Wit, by Margaret Edson, is a play with a particular capacity to touch its audience. The main character, Vivian Bearing, is diagnosed with stage-four ovarian cancer and has to undergo an exceptionally aggressive treatment. However, this is not the reason the play is so powerful. Although it might be unexpected for audiences at first, Vivian’s scholarship on Seventeenth Century poetry comes to be of great importance to the play and its impact. From the very first scene, right when the play starts, Vivian addresses the audience directly and proudly tells us how she has dedicated her life to literary scholarship. This is not only an introduction to the main character and an insight into her life, but it is a reoccurring, intentional element of the play. The psychological and obviously corporeal consequences Vivian faces as she goes through treatment, and as she becomes subject to medical study or “the clinical gaze,” lead her to turn to her scholarship to deal with the reality of her position. Vivian uses her accomplishments in academia as a defense mechanism for the physical and social vulnerability she suddenly has to experience. However, when Vivian becomes even more vulnerable as she is closer to death, she sees no option but to let go of the identity of the “outstanding scholar” she had been using as a shield.

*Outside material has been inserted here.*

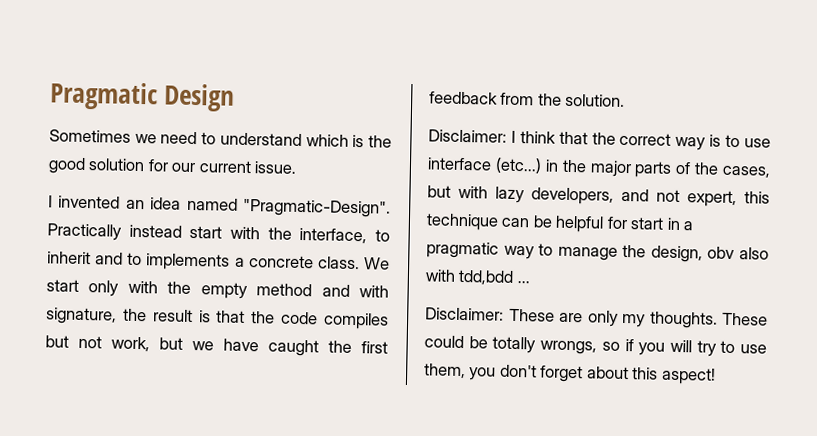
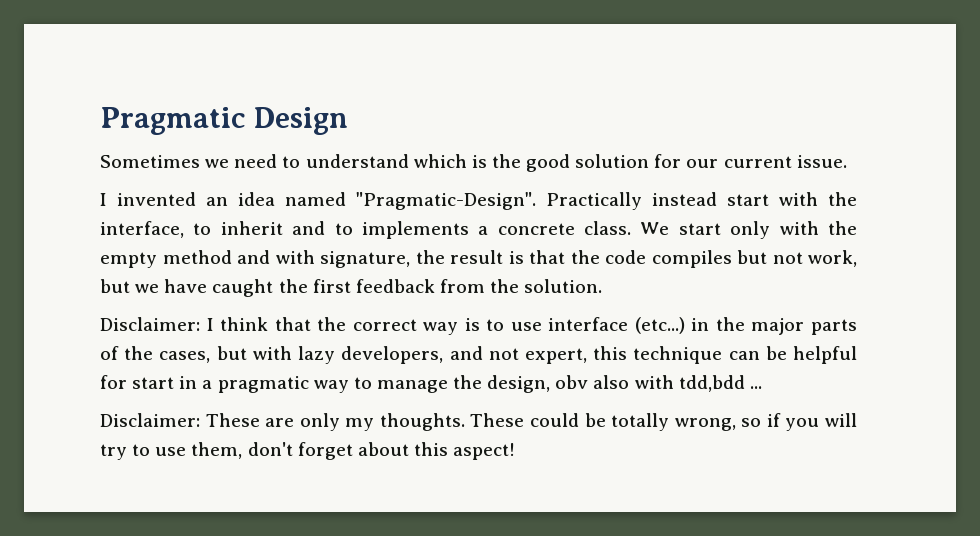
- These could be totally wrongs, so if you will try to use them, you don't forget about this aspect!
+ These could be totally wrong, so if you will try to use them, don't forget about this aspect!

In one of the first scenes of the play the audience is able to see how Vivian begins her journey as the patient of an eight-month treatment. Even from her very first exam, an x-ray, Vivian has already lost a great deal of agency over her own body as technicians position her, move things around her, and tell her what to do. Because of all this movement going on around her and none of it being generated by her, this scene provides a visual representation of her initial loss of control over her own body. Through the duration of the exam, Vivian lists her titles, her expertise in seventeenth century poet John Donne, and her contributions to literary scholarship. “As the cold, rushed, impersonal reality of hospital medicine becomes apparent” (Amanatullah 139), Vivian highlights her accomplishments as a way to validate her own existence. Vivian feels comfort in reminding herself, and the audience, about all she has done for academia because, as Yuan-Chin Chang explains, “without that constructed identity, she feels that she is nothing and that she has nothing to distinguish her from every other person in the world.” Without her constructed identity, her individuality is reduced to yet another body in the hospital. Vivian’s initial struggle with vulnerability is even more evident during her pelvic exam, which she describes as a “thoroughly degrading experience” (32). This is a particularly uncomfortable scene to read precisely because it shows the vulnerability of her body as well as the shift that comes from being the one teaching to being the one being studied, especially when this exam is conducted by one of her former students: Jason.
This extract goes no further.